Start at the top of the records and, please, print each line exactly through the line that contains "<div>TENTANG</div>", leaving out all pictures.

DATA TO USE START

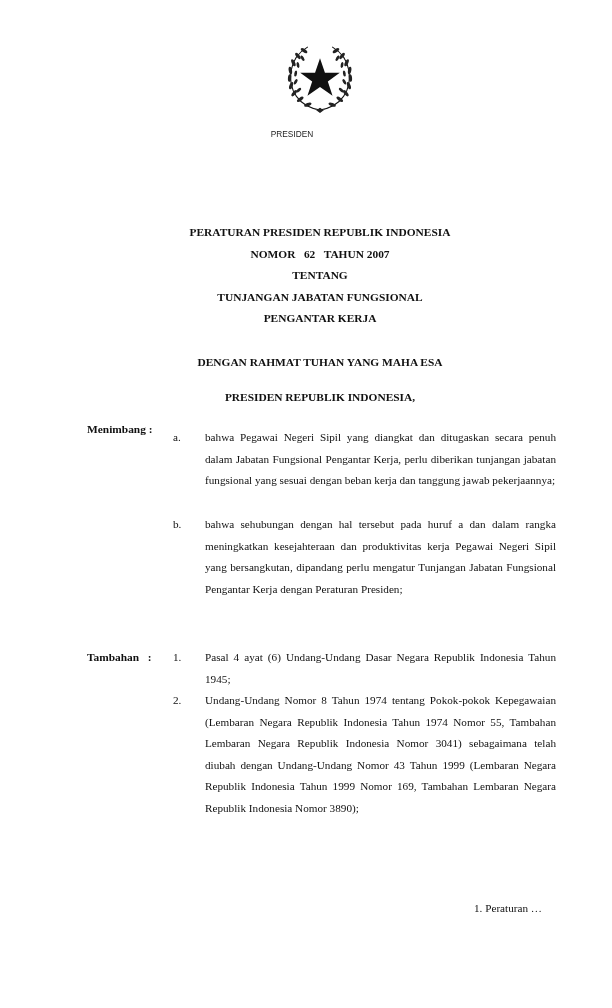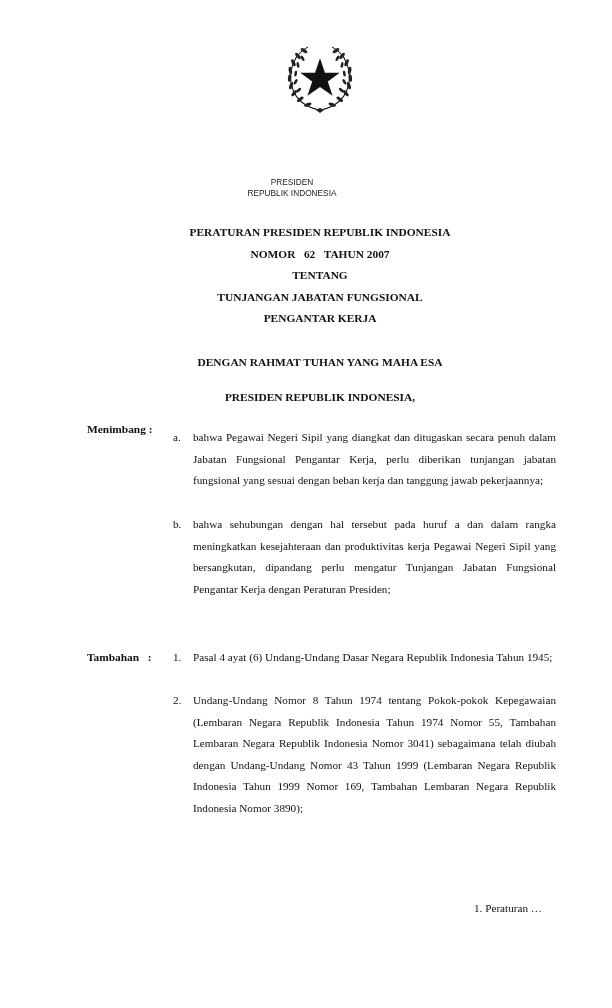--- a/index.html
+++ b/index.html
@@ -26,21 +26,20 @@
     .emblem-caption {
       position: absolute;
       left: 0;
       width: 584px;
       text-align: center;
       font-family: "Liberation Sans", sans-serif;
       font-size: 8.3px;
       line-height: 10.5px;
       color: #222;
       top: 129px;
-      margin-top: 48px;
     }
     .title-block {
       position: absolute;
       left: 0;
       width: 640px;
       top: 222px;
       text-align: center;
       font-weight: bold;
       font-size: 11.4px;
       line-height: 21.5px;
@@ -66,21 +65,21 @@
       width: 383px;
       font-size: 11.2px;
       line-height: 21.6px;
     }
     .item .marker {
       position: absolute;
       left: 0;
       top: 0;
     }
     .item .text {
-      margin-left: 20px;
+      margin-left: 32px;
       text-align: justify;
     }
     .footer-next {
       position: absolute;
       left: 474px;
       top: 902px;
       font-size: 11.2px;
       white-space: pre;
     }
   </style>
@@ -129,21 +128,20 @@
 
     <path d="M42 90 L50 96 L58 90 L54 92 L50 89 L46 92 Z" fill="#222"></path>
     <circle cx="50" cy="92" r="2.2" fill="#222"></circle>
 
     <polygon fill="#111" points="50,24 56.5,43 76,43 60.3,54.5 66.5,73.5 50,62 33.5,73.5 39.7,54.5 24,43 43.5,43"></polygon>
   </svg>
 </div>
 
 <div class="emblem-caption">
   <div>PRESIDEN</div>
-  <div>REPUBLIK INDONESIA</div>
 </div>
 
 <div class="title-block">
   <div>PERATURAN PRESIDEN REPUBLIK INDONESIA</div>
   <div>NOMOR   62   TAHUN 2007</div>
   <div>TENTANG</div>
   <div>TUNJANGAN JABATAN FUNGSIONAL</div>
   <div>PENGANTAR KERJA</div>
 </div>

DATA TO USE END

# RESPONSE TO THIS EXERCISE
--- a/index.html
+++ b/index.html
@@ -26,21 +26,20 @@
     .emblem-caption {
       position: absolute;
       left: 0;
       width: 584px;
       text-align: center;
       font-family: "Liberation Sans", sans-serif;
       font-size: 8.3px;
       line-height: 10.5px;
       color: #222;
       top: 129px;
-      margin-top: 48px;
     }
     .title-block {
       position: absolute;
       left: 0;
       width: 640px;
       top: 222px;
       text-align: center;
       font-weight: bold;
       font-size: 11.4px;
       line-height: 21.5px;
@@ -66,21 +65,21 @@
       width: 383px;
       font-size: 11.2px;
       line-height: 21.6px;
     }
     .item .marker {
       position: absolute;
       left: 0;
       top: 0;
     }
     .item .text {
-      margin-left: 20px;
+      margin-left: 32px;
       text-align: justify;
     }
     .footer-next {
       position: absolute;
       left: 474px;
       top: 902px;
       font-size: 11.2px;
       white-space: pre;
     }
   </style>
@@ -129,21 +128,20 @@
 
     <path d="M42 90 L50 96 L58 90 L54 92 L50 89 L46 92 Z" fill="#222"></path>
     <circle cx="50" cy="92" r="2.2" fill="#222"></circle>
 
     <polygon fill="#111" points="50,24 56.5,43 76,43 60.3,54.5 66.5,73.5 50,62 33.5,73.5 39.7,54.5 24,43 43.5,43"></polygon>
   </svg>
 </div>
 
 <div class="emblem-caption">
   <div>PRESIDEN</div>
-  <div>REPUBLIK INDONESIA</div>
 </div>
 
 <div class="title-block">
   <div>PERATURAN PRESIDEN REPUBLIK INDONESIA</div>
   <div>NOMOR   62   TAHUN 2007</div>
   <div>TENTANG</div>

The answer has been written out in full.